Stressed-Deal Doing

Alan ThomasThere are many reasons why a professional investor would shy away from investing into troubled businesses. For example, if you need 12 or more weeks to do your due diligence, forget it. Stress normally requires moving faster than that. And if you want to be a remote minority investor, trusting prior management to deliver the turnaround results you need, then you will probably be disappointed with your investment returns.

Investing into stressed or distressed companies isn’t rocket science, but it’s a completely different planet to the “vanilla” world of traditional MBO transactions.

So what’s good about it?

In theory – if you can move quickly and do more challenging deals, secure in the knowledge that you have the right plan and the means to implement it – the pricing of stressed investment opportunities is very interesting.

The more aggressive the deal, the better the potential outcome on a price to value basis. For example, if pre-packs or other forms of insolvency mechanisms are involved in the transaction then a great many investors will rightly be frightened away. Even experienced specialist investors can come unstuck by, for example, underestimating the scale of retention of title claims, wrongly estimating continuing credit support from suppliers, getting stuck with deposit requirements from HMR&C, and so on.

Bad times push operators to the fore in place of intellectual, hands-off transaction engineers. Existing management in stressed businesses are very probably doing things wrong. And even if they are just plain unlucky to find themselves in trouble, their experience is unlikely to include the kind of robust approach to operational change and stakeholder negotiations that is required in this arena. The 100 day plan in such transactions is not merely a profit bridge, including a few strategic, operational and relationship tweeks. Far from it – you are very likely to see items such as closing factories, replacing a majority of the directors, fundamental changes to cost structures and product design and renogotiation of external commercial relationships. Decision making has to be done in real time and plans abandoned and rewritten when assumptions prove false – which is all the more likely when the deal has to be done in weeks rather than months.

Stressed deals normally allow controlling stakes to be obtained.

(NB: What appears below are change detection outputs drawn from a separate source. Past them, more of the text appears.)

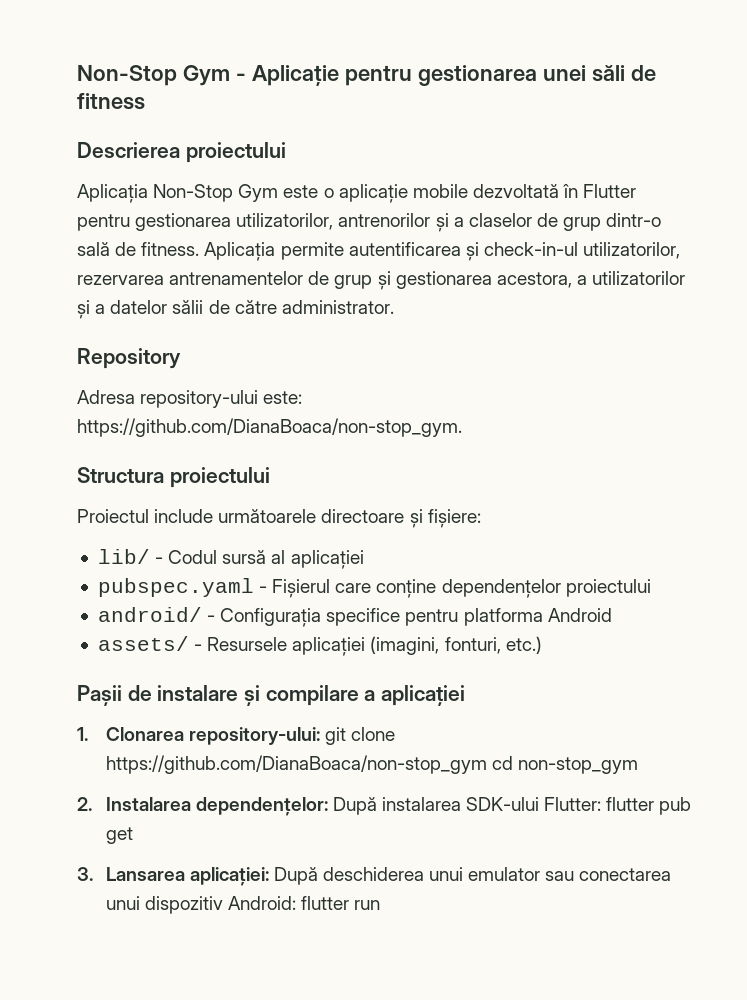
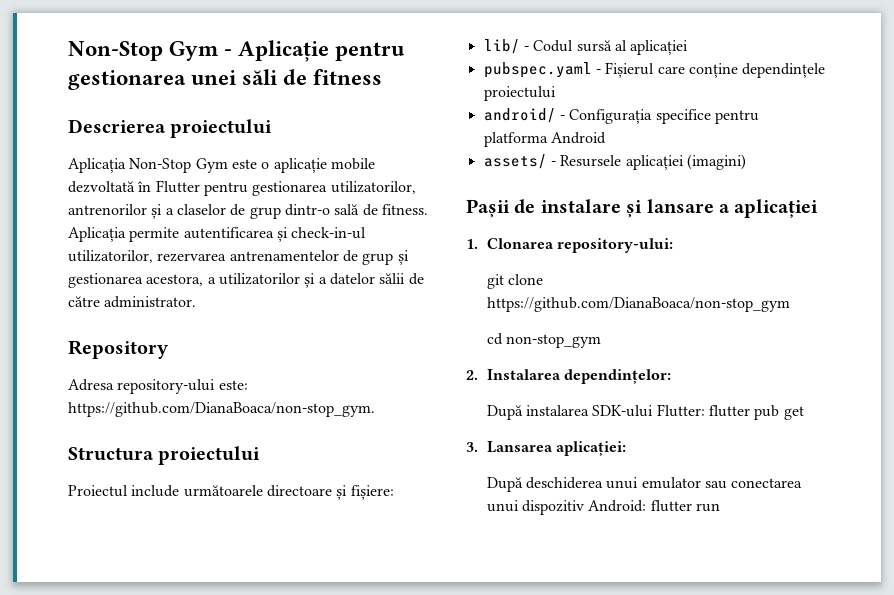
- pubspec.yaml - Fișierul care conține dependențelor proiectului
+ pubspec.yaml - Fișierul care conține dependințele proiectului
- assets/ - Resursele aplicației (imagini, fonturi, etc.)
+ assets/ - Resursele aplicației (imagini)
- Pașii de instalare și compilare a aplicației
+ Pașii de instalare și lansare a aplicației
- 1. Clonarea repository-ului: git clone https://github.com/DianaBoaca/non-stop_gym cd non-stop_gym
+ 1. Clonarea repository-ului:
+ git clone https://github.com/DianaBoaca/non-stop_gym
+ cd non-stop_gym
- 2. Instalarea dependențelor: După instalarea SDK-ului Flutter: flutter pub get
+ 2. Instalarea dependințelor:
+ După instalarea SDK-ului Flutter: flutter pub get
- 3. Lansarea aplicației: După deschiderea unui emulator sau conectarea unui dispozitiv Android: flutter run
+ 3. Lansarea aplicației:
+ După deschiderea unui emulator sau conectarea unui dispozitiv Android: flutter run

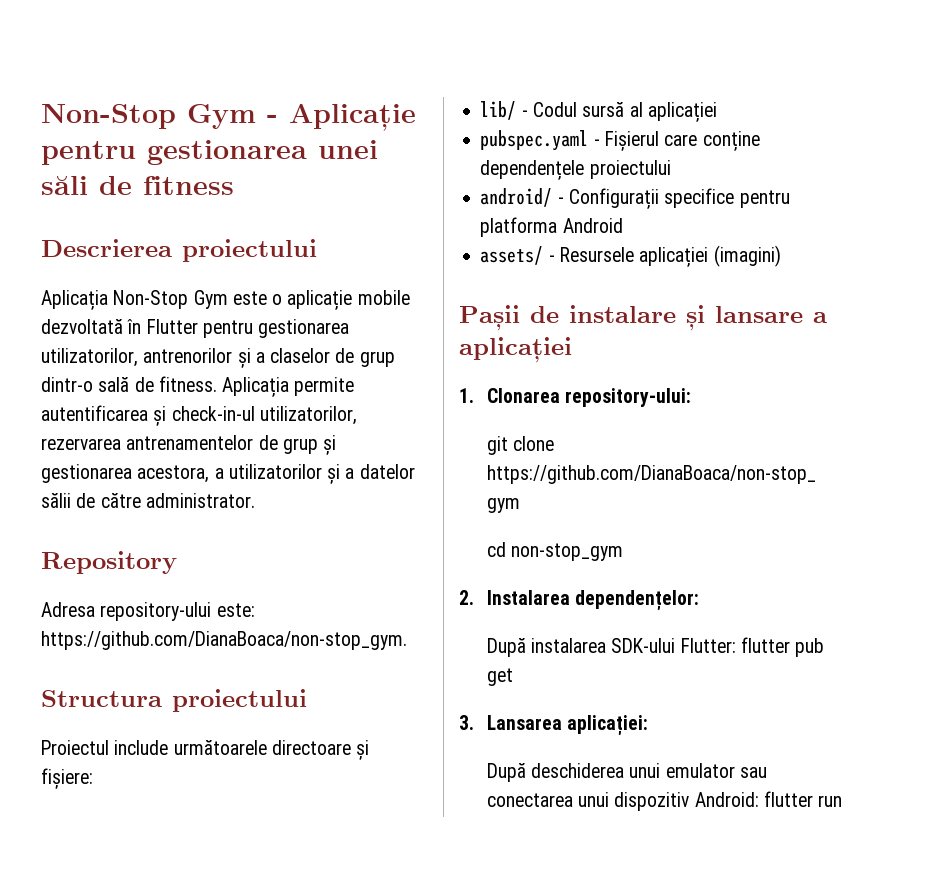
- pubspec.yaml - Fișierul care conține dependințele proiectului
+ pubspec.yaml - Fișierul care conține dependențele proiectului
- android/ - Configurația specifice pentru platforma Android
+ android/ - Configurații specifice pentru platforma Android
- 2. Instalarea dependințelor:
+ 2. Instalarea dependențelor:

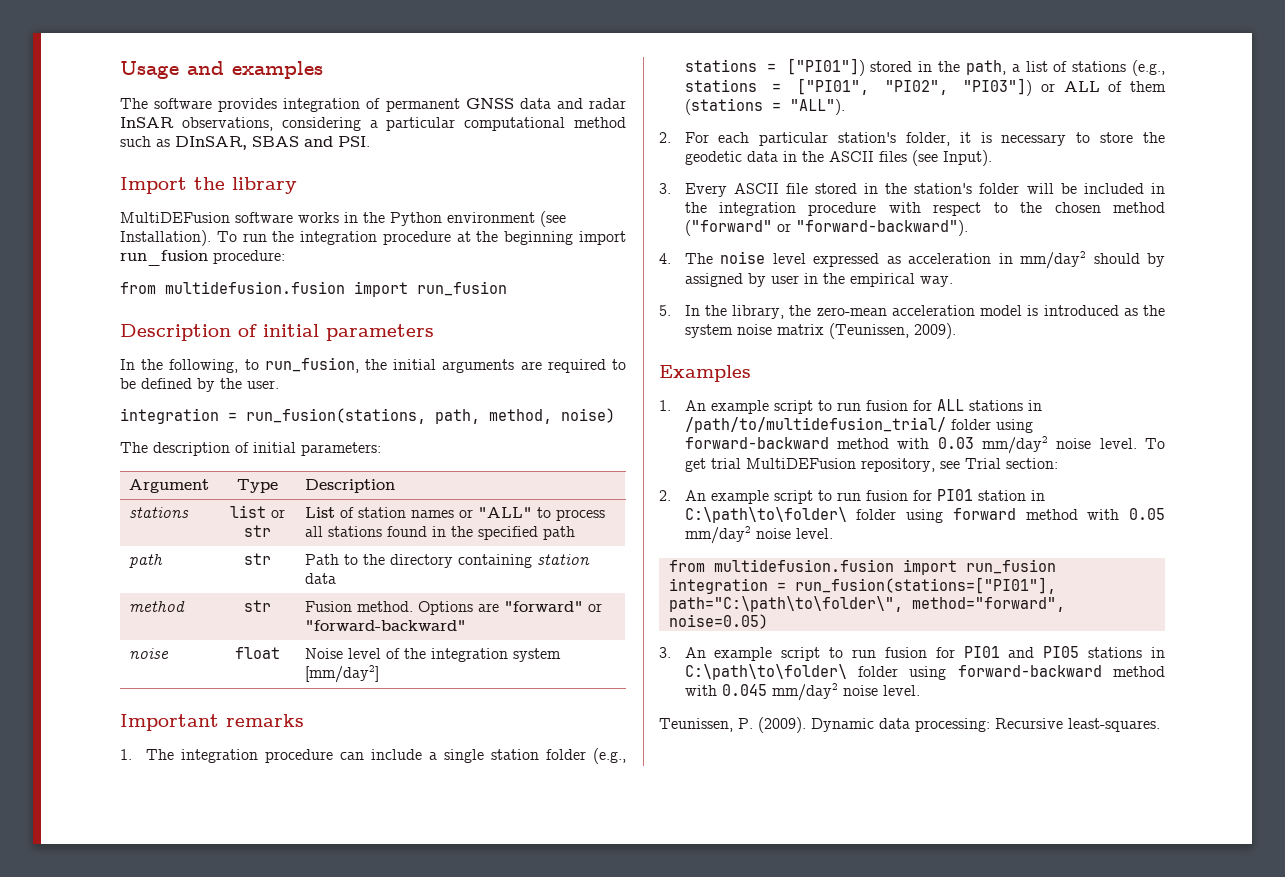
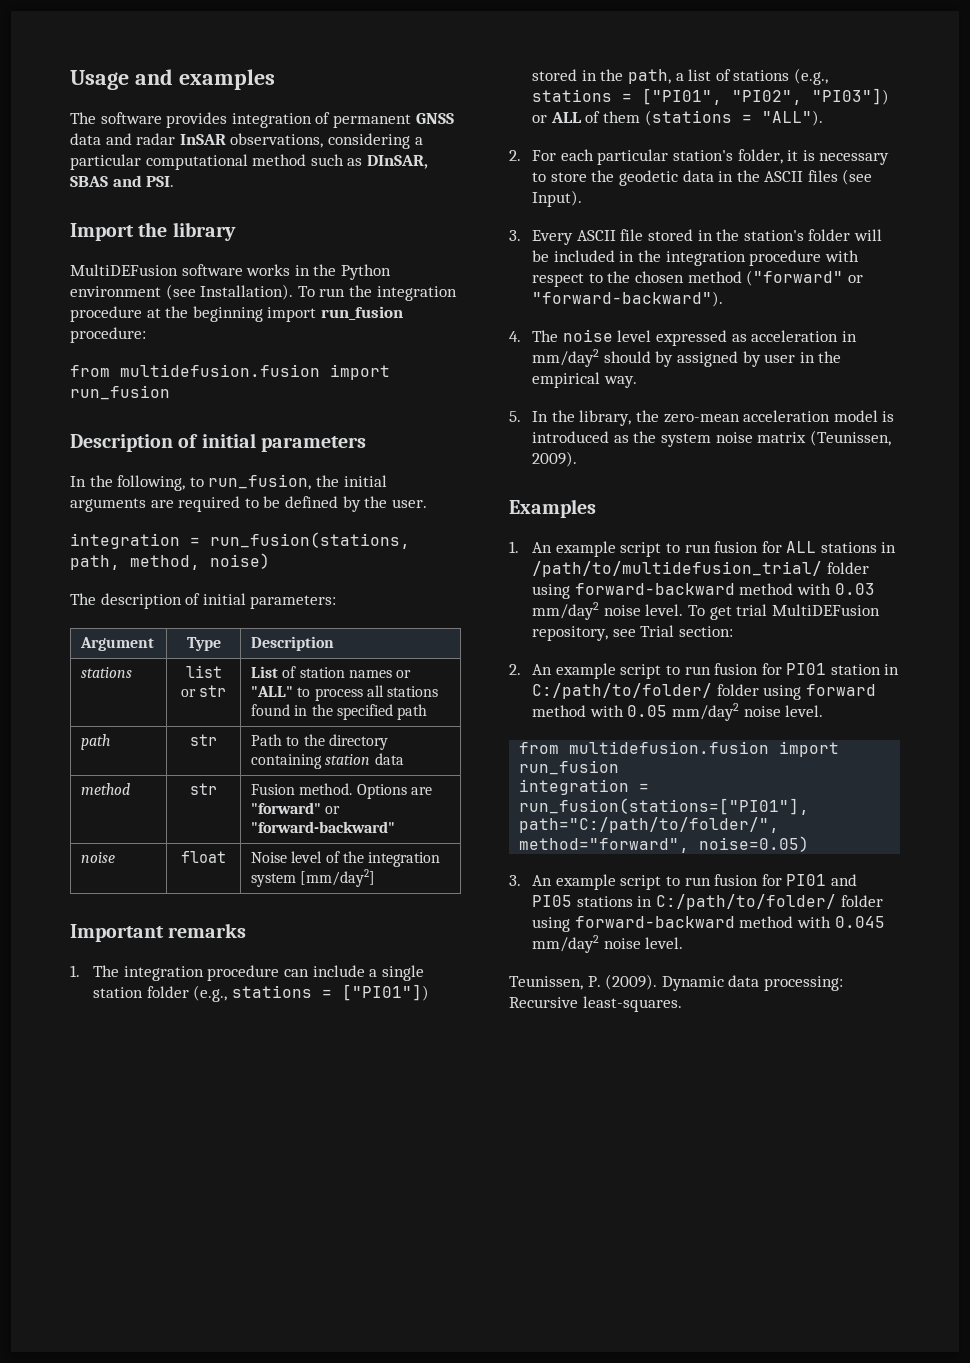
- 2. An example script to run fusion for PI01 station in C:\path\to\folder\ folder using forward method with 0.05 mm/day2 noise level.
+ 2. An example script to run fusion for PI01 station in C:/path/to/folder/ folder using forward method with 0.05 mm/day2 noise level.
- integration = run_fusion(stations=["PI01"], path="C:\path\to\folder\", method="forward", noise=0.05)
+ integration = run_fusion(stations=["PI01"], path="C:/path/to/folder/", method="forward", noise=0.05)
- 3. An example script to run fusion for PI01 and PI05 stations in C:\path\to\folder\ folder using forward-backward method with 0.045 mm/day2 noise level.
+ 3. An example script to run fusion for PI01 and PI05 stations in C:/path/to/folder/ folder using forward-backward method with 0.045 mm/day2 noise level.

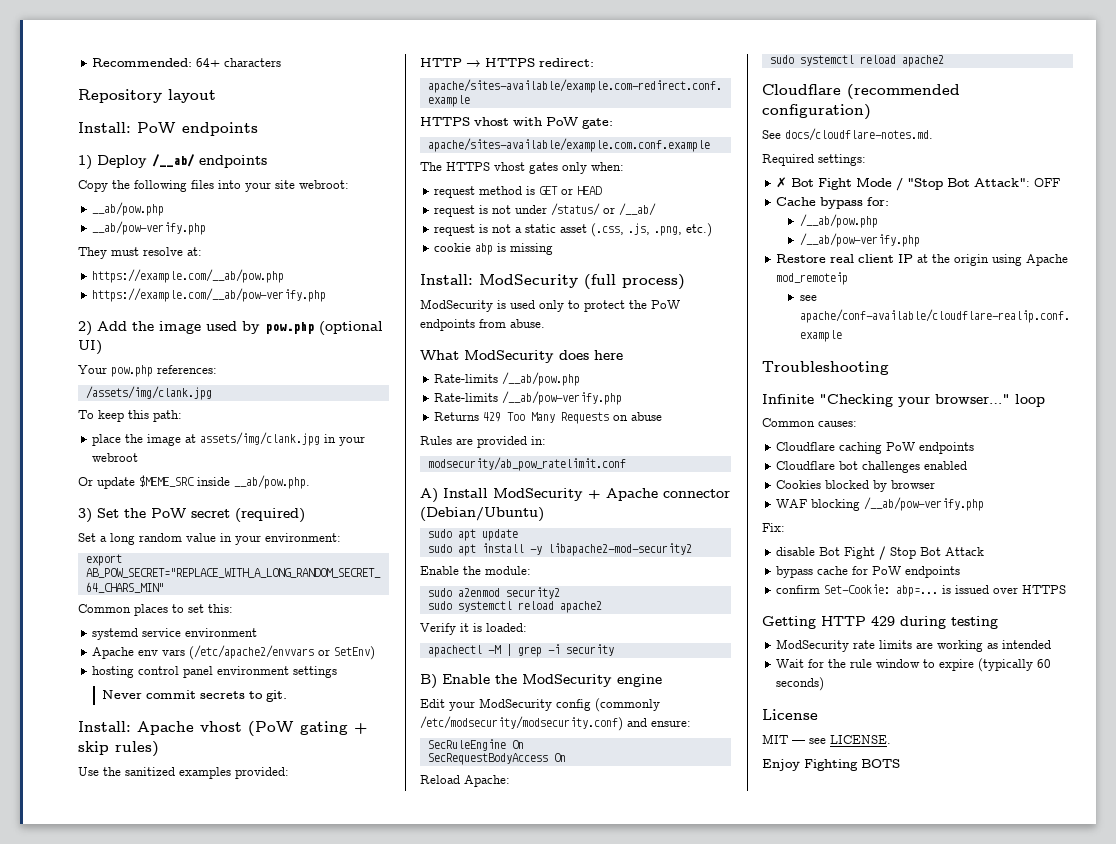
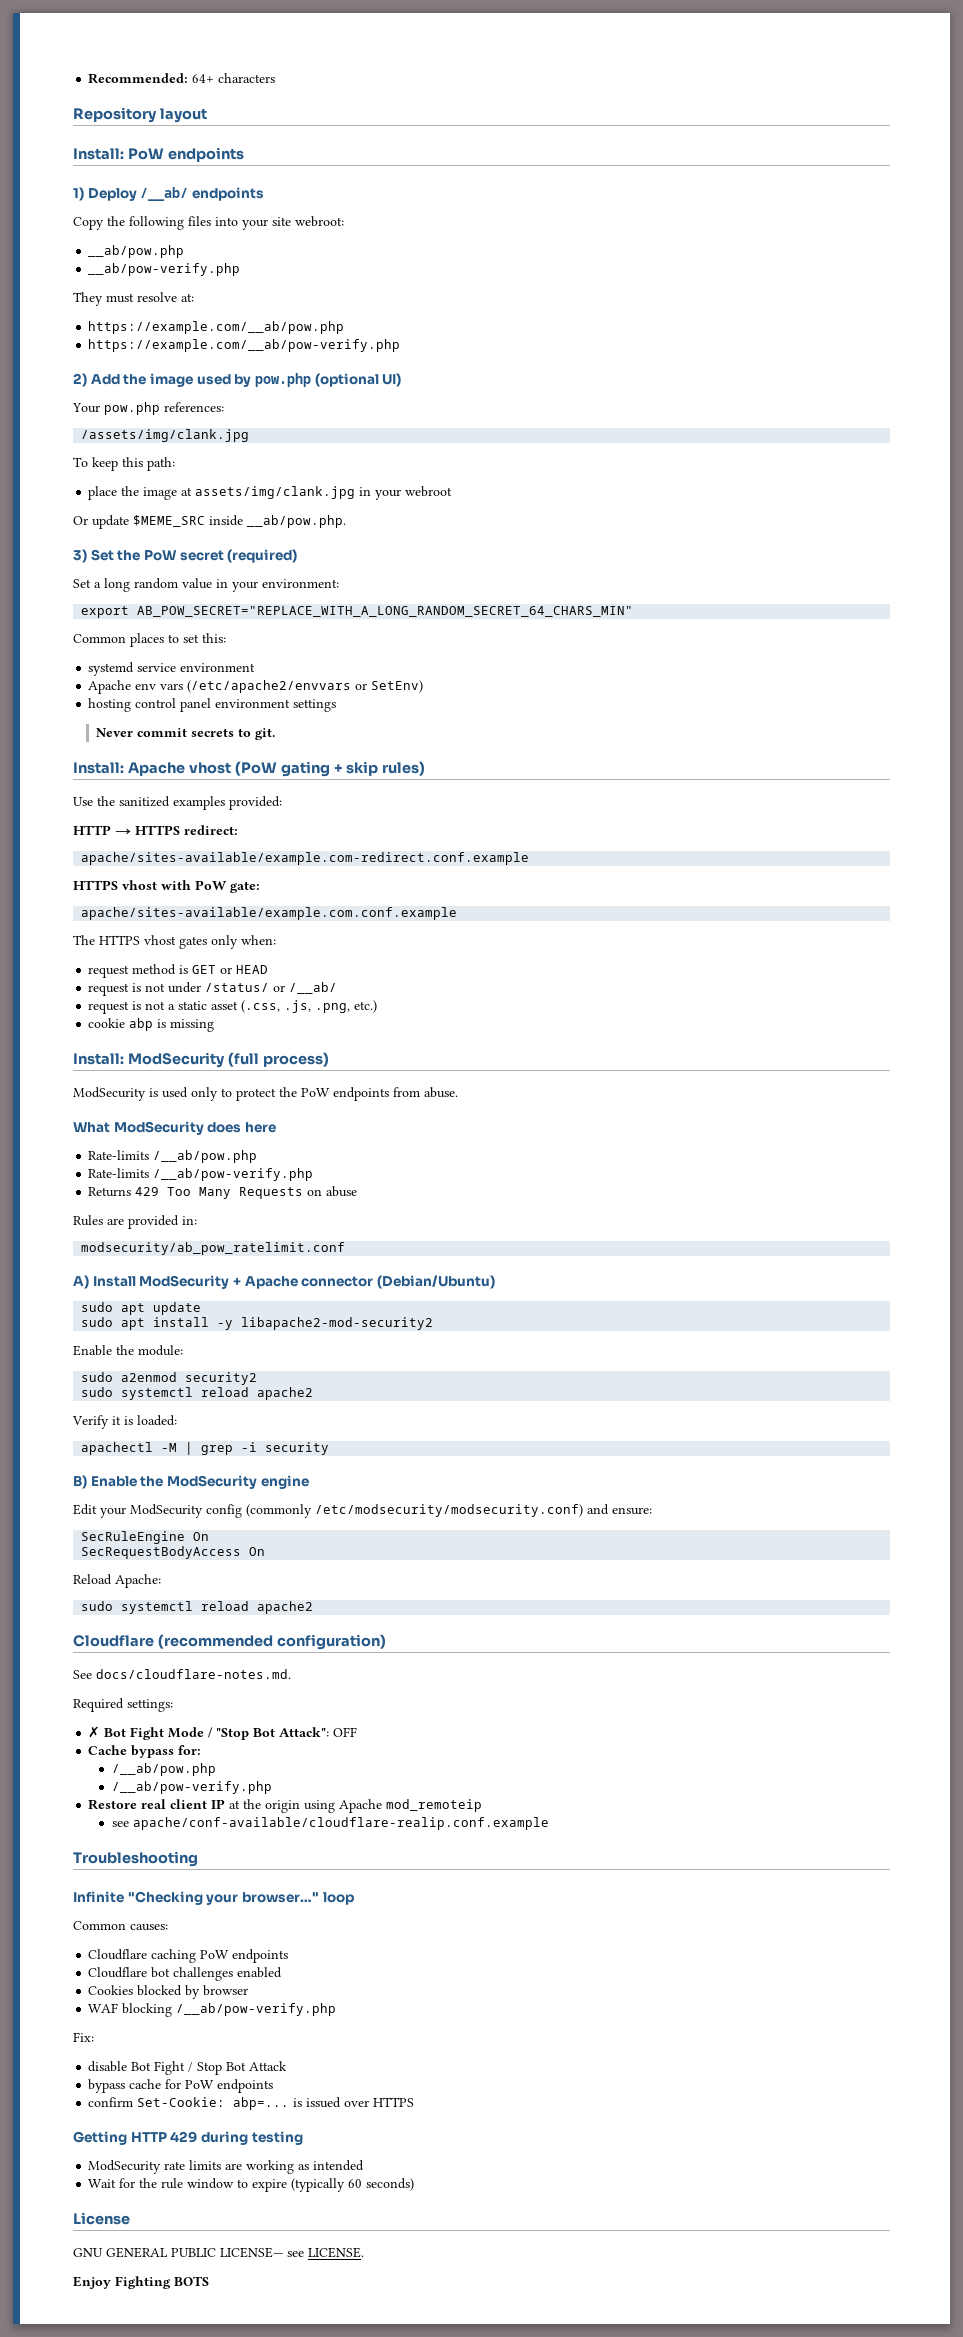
- MIT — see LICENSE.
+ GNU GENERAL PUBLIC LICENSE— see LICENSE.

Without such control, investor confidence that management will implement the kind of radical changes required will probably be inadequate to pursuade them to invest.

Clearly, this is not a territory for the inexperienced and poorly advised. But get it right and you can gain control of a profitable business with a good brand and/or product for a fraction of its subsequent value.

Bad BusinessWhat’s the problem?

There are a few problems in accessing the good deals.

There is a lot of junk out there

Identify yourself as an investor into stress and you will be sent a lot of stuff by those organisations that take a shine to you. The problem is that most of it will be utterly useless and time-consuming to process.

“I know XYZ LLP”

Well maybe you don’t? You may know a couple of partners in a large firm of accountants, but each of those individuals is a micro-market with his own deals and favourite investors. Even his colleagues in London won’t send you any deals, let alone his chaps in Frome and Whitley Bay.

Reciprocity

Specialist investors tend to do most or all of their due diligence and not to use business consultants, simply because they have a lot of the skills in-house and are more used to using professional turnaround managers. So, when a great deal comes along, how memorable are these investors to the advising accountant? How much effort will he or she put into maintaining that contact?

The world and its mother

“If in doubt, send it to everyone”. This isn’t a bad rule of thumb for an advisor looking to avoid subsequent criticism of the completeness of his marketing the opportunity. The problem is that by the time you get your hands on the deal it may already have been flogged around the market for a week or two and someone is well ahead of you. This is probably more true with larger, higher profile transactions.

Dying on the vine

A corporate finance advisor tends to work on the basis of an instruction from the vendor. If he is not confident that the vendor will be in control at the time of a successful transaction or he thinks that there isn’t enough time to find a buyer, then that isn’t a transaction he will want to be involved in. This means asking for a big up-front payment - which a stressed business probably doesn’t have - or rejecting the instruction altogether.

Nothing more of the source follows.